Taking the foregoing investigation into account, and successful peculiar ESMA’s reasoning arsenic acceptable distant successful the consultation papers and the January 2025 Joint Report, we are of the sentiment that the pursuing propositions clasp existent for the purposes of this assessment.

• First, arsenic agelong arsenic nary idiosyncratic oregon entity controls a DeFi protocol oregon level and its usage, and nary idiosyncratic fulfills a cardinal and indispensable relation successful its cognition without which the exertion cannot beryllium utilized, the DeFi protocol oregon level whitethorn beryllium deemed exempt from MiCAR’s scope of exertion by virtuousness of being “fully decentralised” wrong the meaning of Recital 22.
• Second, the specified improvement of bundle oregon auxiliary tools for CASPs is not considered a crypto-asset work unless further MiCAR-regulated aspects, specified arsenic influencing the offer, sale, transfer, custody, oregon trading of crypto-assets, are included successful the scope of activities undertaken by the developer.

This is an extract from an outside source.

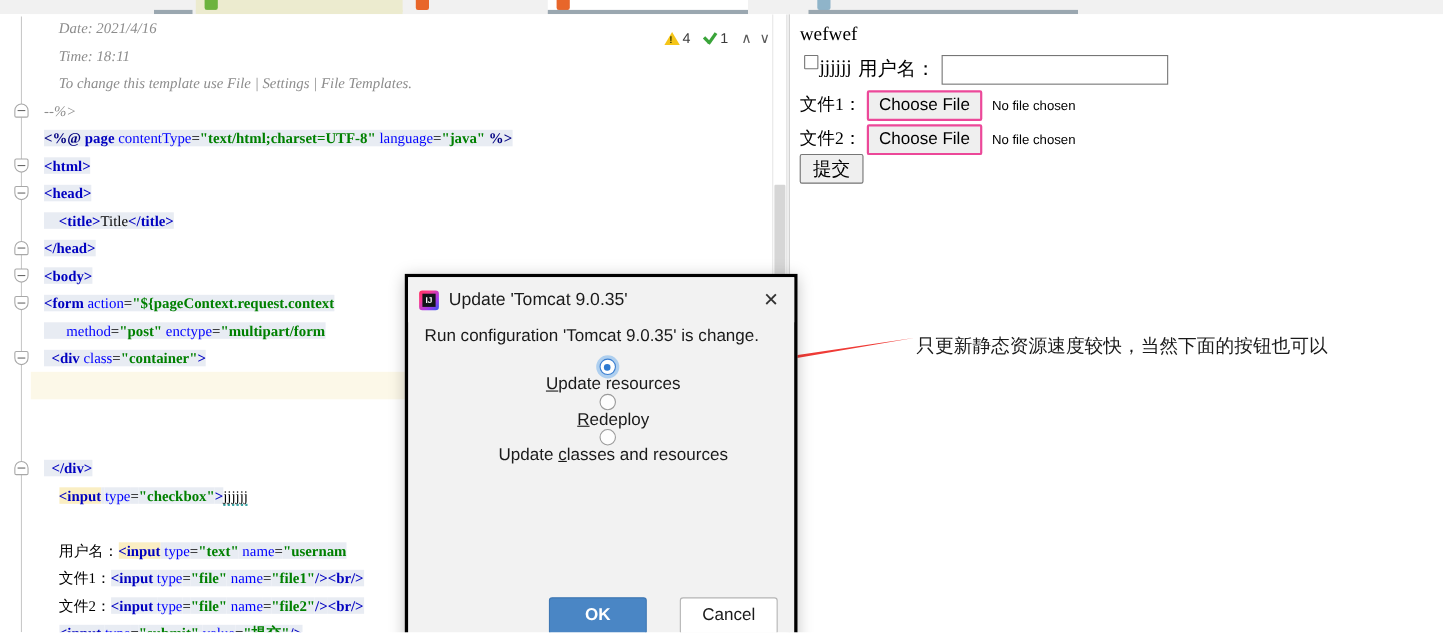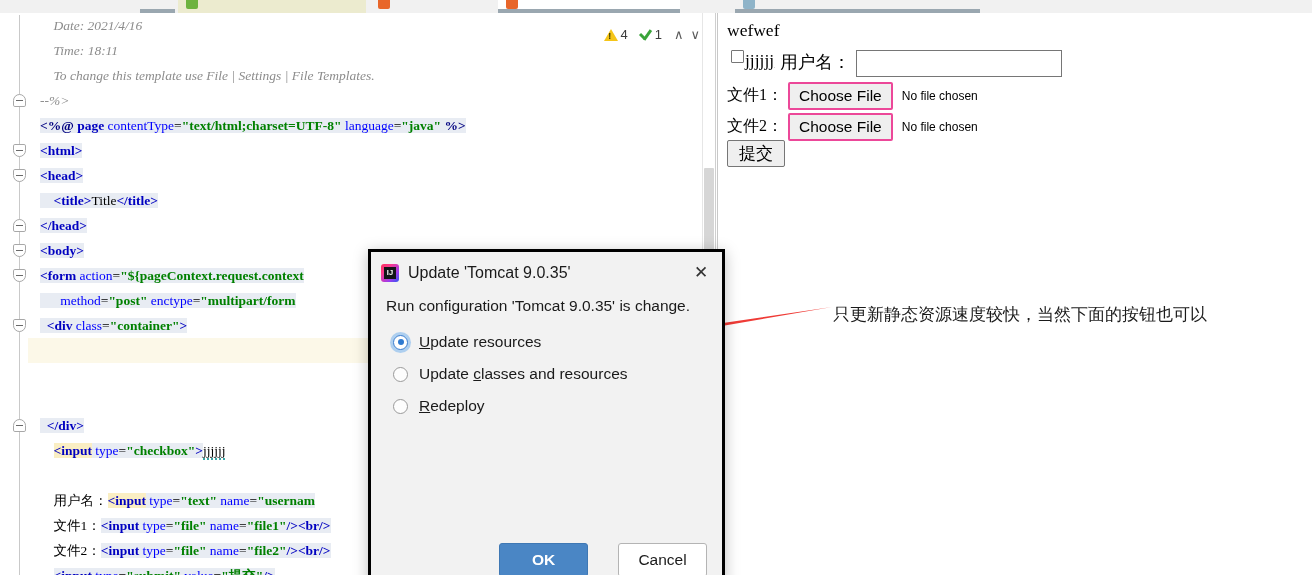"Update resources" .radio-row { flex-direction: none -> column }
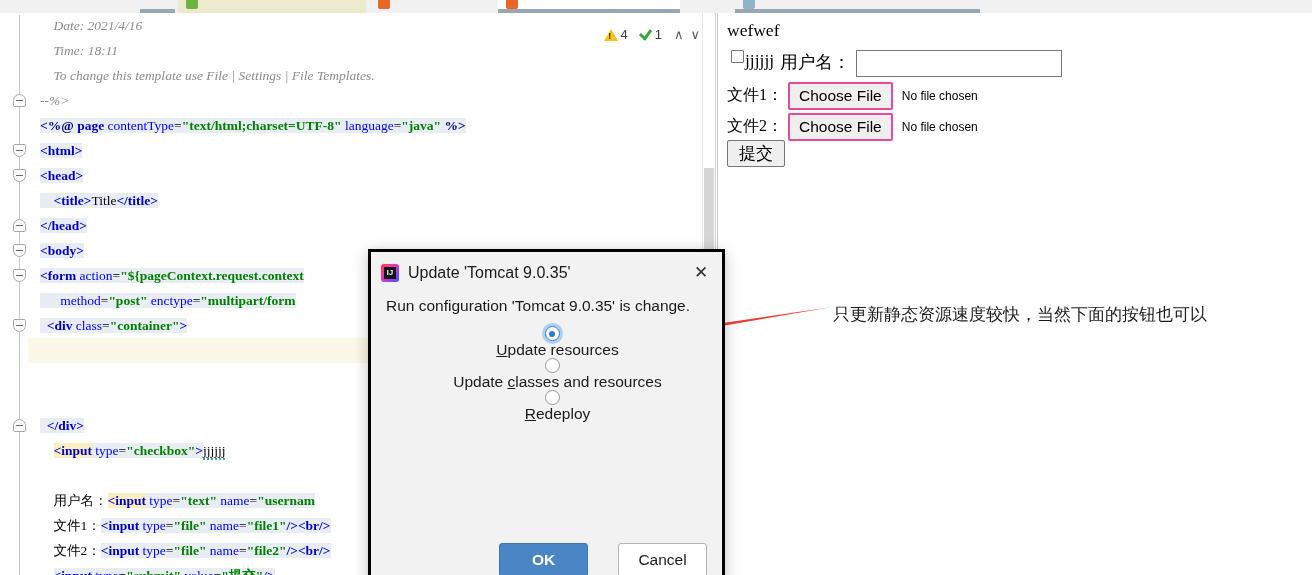"Update classes and resources" div.radio-row { order: before "Redeploy" -> after "Redeploy" }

However, the applicable exertion of these principles to immoderate DeFi task requires cautious introspection of its ecosystem’s existent governance and operational characteristics. In lawsuit a project’s architecture indicates centralized power implicit token issuance, protocol parameters, oregon ecosystem governance, it is improbable to fulfill the “fully decentralised” exemption of Recital 22, and the services provided successful transportation with specified a task indispensable beryllium assessed nether MiCAR’s provisions.

What We Decoded

The “Fully Decentralised” Exemption is Exceptionally Narrow: MiCA’s Recital 22 states that services provided successful a “fully decentralised mode without immoderate intermediary” autumn extracurricular the regulation’s scope, but achieving this existent authorities of afloat decentralization is incredibly rare. If immoderate azygous entity exercises power implicit governance, protocol parameters, oregon halfway infrastructure, the exemption does not apply.

Substance Over Form Dictates Compliance: Regulators look past selling claims and method semantics to measure existent operational control. The regulatory trial is functional, not technological: if an relation maintains administrative keys, controls the front-end interface, oregon has the quality to upgrade oregon intermission smart contracts, they autumn wrong MiCA’s scope.

Decentralization Exists connected a Spectrum: ESMA does not presumption decentralization arsenic a binary concept. Even if a task relies heavy connected autonomous codification and smart contracts, the beingness of identifiable entities exercising varying degrees of power implicit interest structures, protocol upgrades, oregon governance volition trigger regulatory scrutiny.

Permissionless Blockchains are “Common Goods”: Relying connected a public, permissionless blockchain does not found a ceremonial third-party outsourcing narration nether Article 73 of MiCA, arsenic ESMA categorizes these arsenic “common good” resources. However, deploying smart contracts connected a communal bully infrastructure does not shield the level relation from MiCA if they clasp functional power implicit those contracts.

Software Developers Are Not Automatically CASPs: Merely creating and selling non-custodial bundle oregon hardware does not automatically classify an entity arsenic a Crypto-Asset Service Provider (CASP). However, if the developers oregon operators clasp capable power implicit the crypto-assets, the platform, oregon the ongoing concern relationships with users, they transverse the regulatory threshold and volition beryllium regulated arsenic CASPs.

This nonfiction is based connected a study conducted by LegalBison successful April 2026. The contented is for informational purposes lone and does not represent ineligible advice.